Tue 12 Aug
|Royal Festival Hall - Dublin
Concert Female Composers - Royal Festival Hall Dublin
A first step onto the Festival Hall stage, and a lifetime dream realised—my music brought to life by the legendary RTÉ Concert Orchestra under Guy Barker’s direction.
Time & Location
12 Aug 2025, 18:58 – 20:58
Royal Festival Hall - Dublin
About the event
A Debut to Remember: Performing My Music with the RTÉ Concert Orchestra
There are milestone moments in every composer’s life - moments that feel both surreal and deeply grounding, as if time pauses just long enough for gratitude to catch up with ambition. My first concert in the prestigious National Concert Hall’s Festival Hall was exactly that: a convergence of history, artistry, and personal fulfilment. To hear my music performed by the RTÉ Concert Orchestra - an ensemble whose legacy stretches back to 1948 - was an honour beyond words.

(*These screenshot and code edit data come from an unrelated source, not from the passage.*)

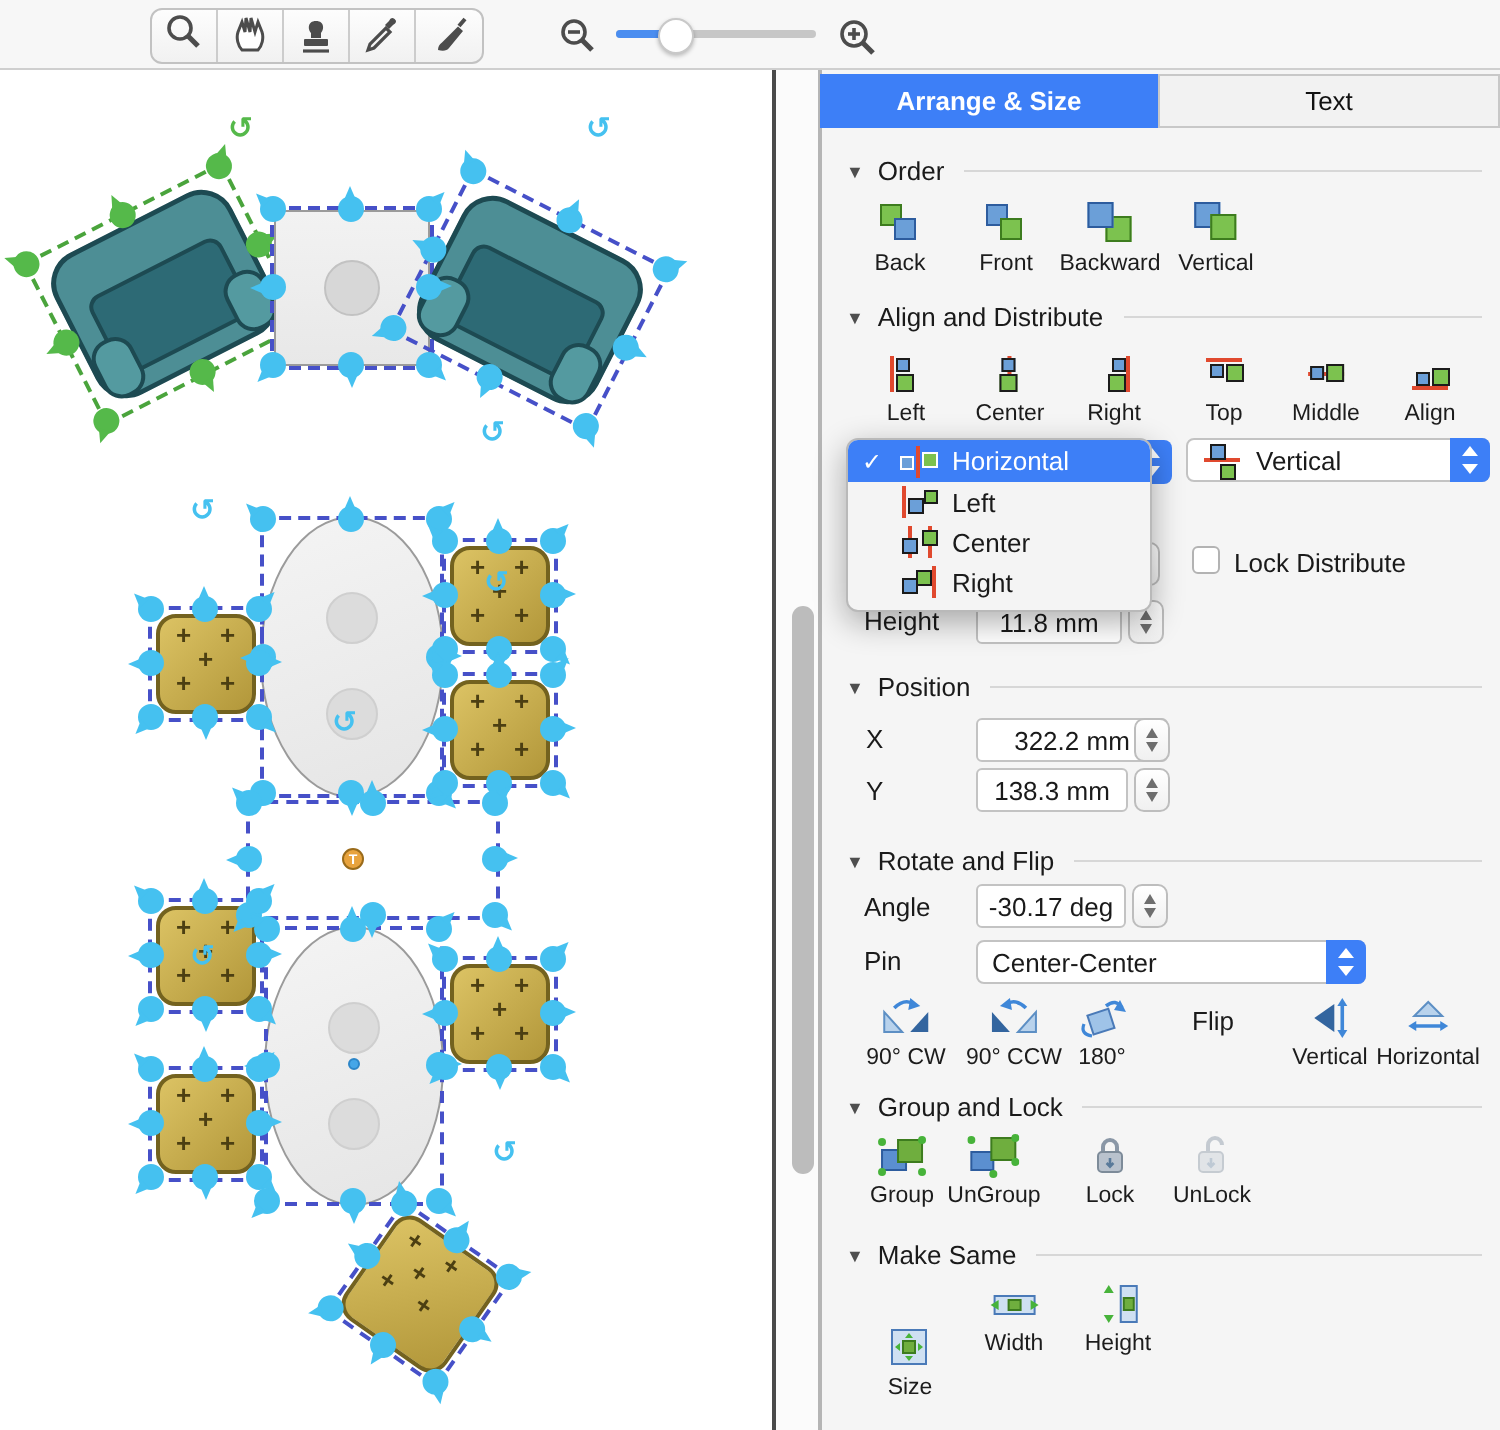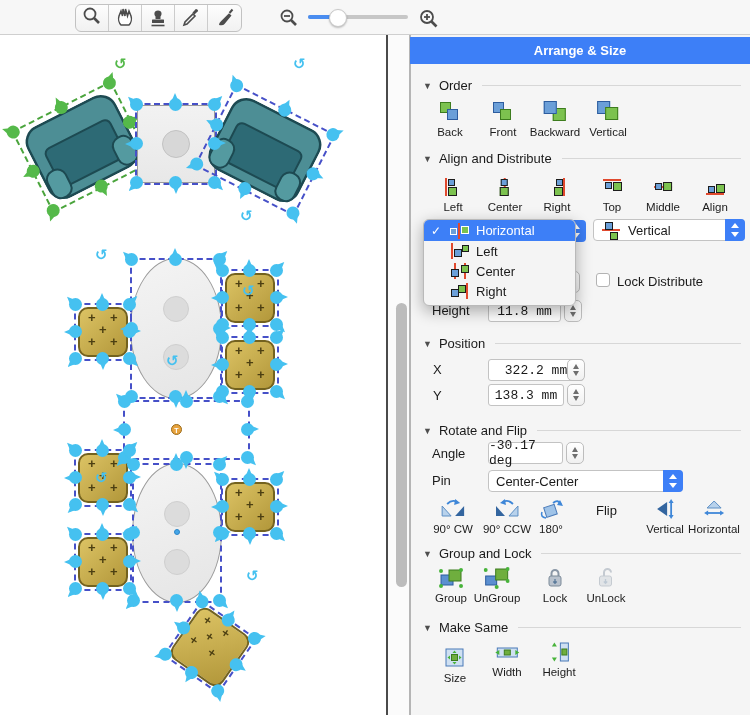--- a/index.html
+++ b/index.html
@@ -384,6 +384,7 @@
 
   <div class="tabs">
     <div class="tab active">Arrange &amp; Size</div>
+    <div class="tab">Text</div>
   </div>
 
   <div class="sh" style="top:78px;">

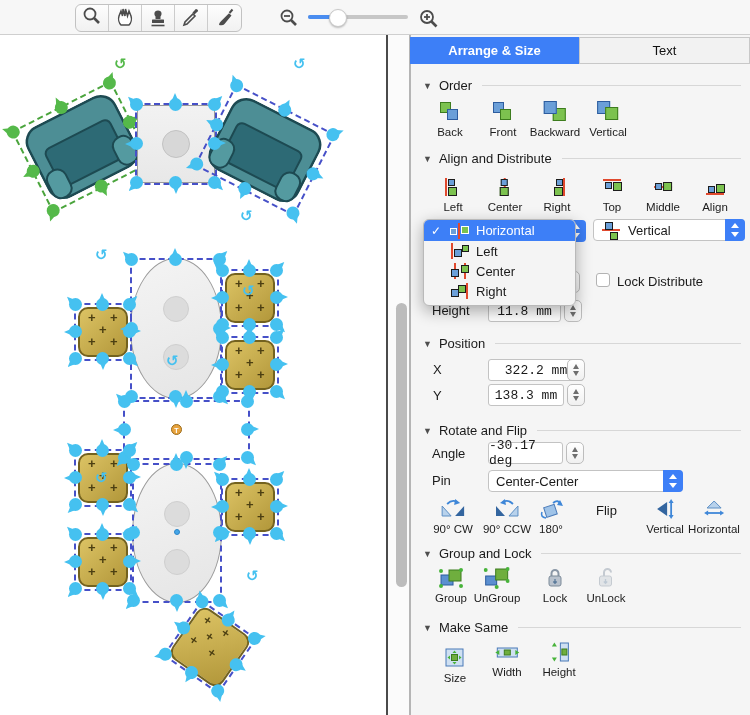--- a/index.html
+++ b/index.html
@@ -49,7 +49,7 @@
   .asq{position:absolute;box-sizing:border-box;border:1px solid;}
   .rl{position:absolute;background:#e0492e;}
   .lbl{position:absolute;font-size:13px;color:#1a1a1a;}
-  .fld{position:absolute;height:22px;background:#fff;border:1px solid #c3c3c3;border-radius:3px;font-size:13px;color:#1a1a1a;display:flex;align-items:center;justify-content:center;box-sizing:border-box;font-family:Liberation Mono, monospace;}
+  .fld{position:absolute;height:22px;background:#fff;border:1px solid #c3c3c3;border-radius:3px;font-size:13px;color:#1a1a1a;display:flex;align-items:center;justify-content:center;box-sizing:border-box;}
   .step{position:absolute;width:18px;height:22px;border:1px solid #bdbdbd;border-radius:5px;background:linear-gradient(#fff,#f0f0f0);box-sizing:border-box;}
   .step::before,.step::after{content:'';position:absolute;left:4.5px;border-left:3.5px solid transparent;border-right:3.5px solid transparent;}
   .step::before{top:4px;border-bottom:5px solid #6e6e6e;}

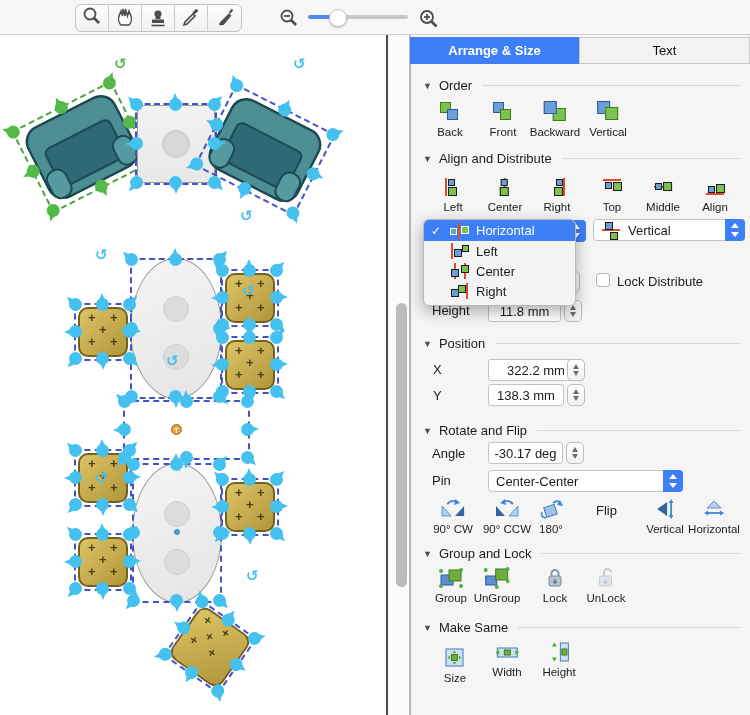--- a/index.html
+++ b/index.html
@@ -651,7 +651,7 @@
     <span>Make Same</span>
       <span class="ln"></span>
   </div>
-  <div class="ib" style="left:455px;top:645px;">
+  <div class="ib" style="left:455px;top:661px;">
     <span class="ic">
         <svg width="24" height="22">
           <rect x="3" y="2" width="17" height="17" fill="#cfe0f2" stroke="#4a7ab8"></rect>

The RTÉ Concert Orchestra has spent over seven decades introducing orchestral music to new audiences, building a connection so strong that in 2015 they were voted the World’s Favourite Orchestra. Their versatility is legendary. They have collaborated with icons such as Pavarotti, Lang Lang, Lalo Schifrin, Marvin Hamlisch, Sinéad O’Connor, Imelda May, Eleanor McEvoy, Mick Flannery, Lisa Hannigan and so many more. Their world extends from Eurovision stages and film scores to opera, ballet, jazz premières and innovative cross-genre projects. From performing Riverdance at Eurovision, to the world première of Vertigo, to Danny Elfman’s A Nightmare Before Christmas live, their breadth is unmatched.
To have my own compositions step into that continuum is something I will never take lightly.
The concert was led by Guy Barker, Associate Artist of the RTÉ Concert Orchestra - an artist whose musical intelligence and humanity radiate through everything he does. Guy’s long-standing relationship with the orchestra has produced some of its most memorable recent achievements: jazz premières, original orchestrations, collaborations across genres, and major projects during the COVID-19 pandemic including award-winning tributes and internationally broadcast performances. To work with someone so deeply woven into the orchestra’s artistic identity was a privilege in itself.
During our programme, my piece Sky Beneath the Water appeared alongside works by Shirley Walker, Joni Mitchell, Carla Bley and Adele - composers and songwriters who have shaped modern music in profoundly different ways. Standing among them, in the company of the RTÉ Concert Orchestra’s sweeping sound and Guy Barker’s vibrant direction, I felt a true sense of artistic arrival. Not because of validation from an institution, but because music I began shaping in solitude - melodies hummed on quiet walks, fragments developed at my desk - suddenly lived and breathed through the hands of world-class musicians.
This orchestra has a history of bringing music to life in ways that resonate far beyond the concert hall. Their eclectic programming -ranging from Thin Lizzy Orchestrated to Max Richter’s Recomposed, from Bowie tributes to blues projects introduced by Morgan Freeman - has expanded what orchestral performance can be. To know that my work now forms a small part of that evolving narrative fills me with both pride and humility.
As I stood backstage at Festival Hall, listening to the final notes shimmer into silence, I felt the weight of every artist who had stood there before me, and the extraordinary legacy of an orchestra that continues to shape Ireland’s cultural landscape.
I am deeply honoured - and endlessly grateful -to have shared this moment with the RTÉ Concert Orchestra, one of my favourite humans, Guy Barker, and everyone who has supported this music’s journey from idea to performance.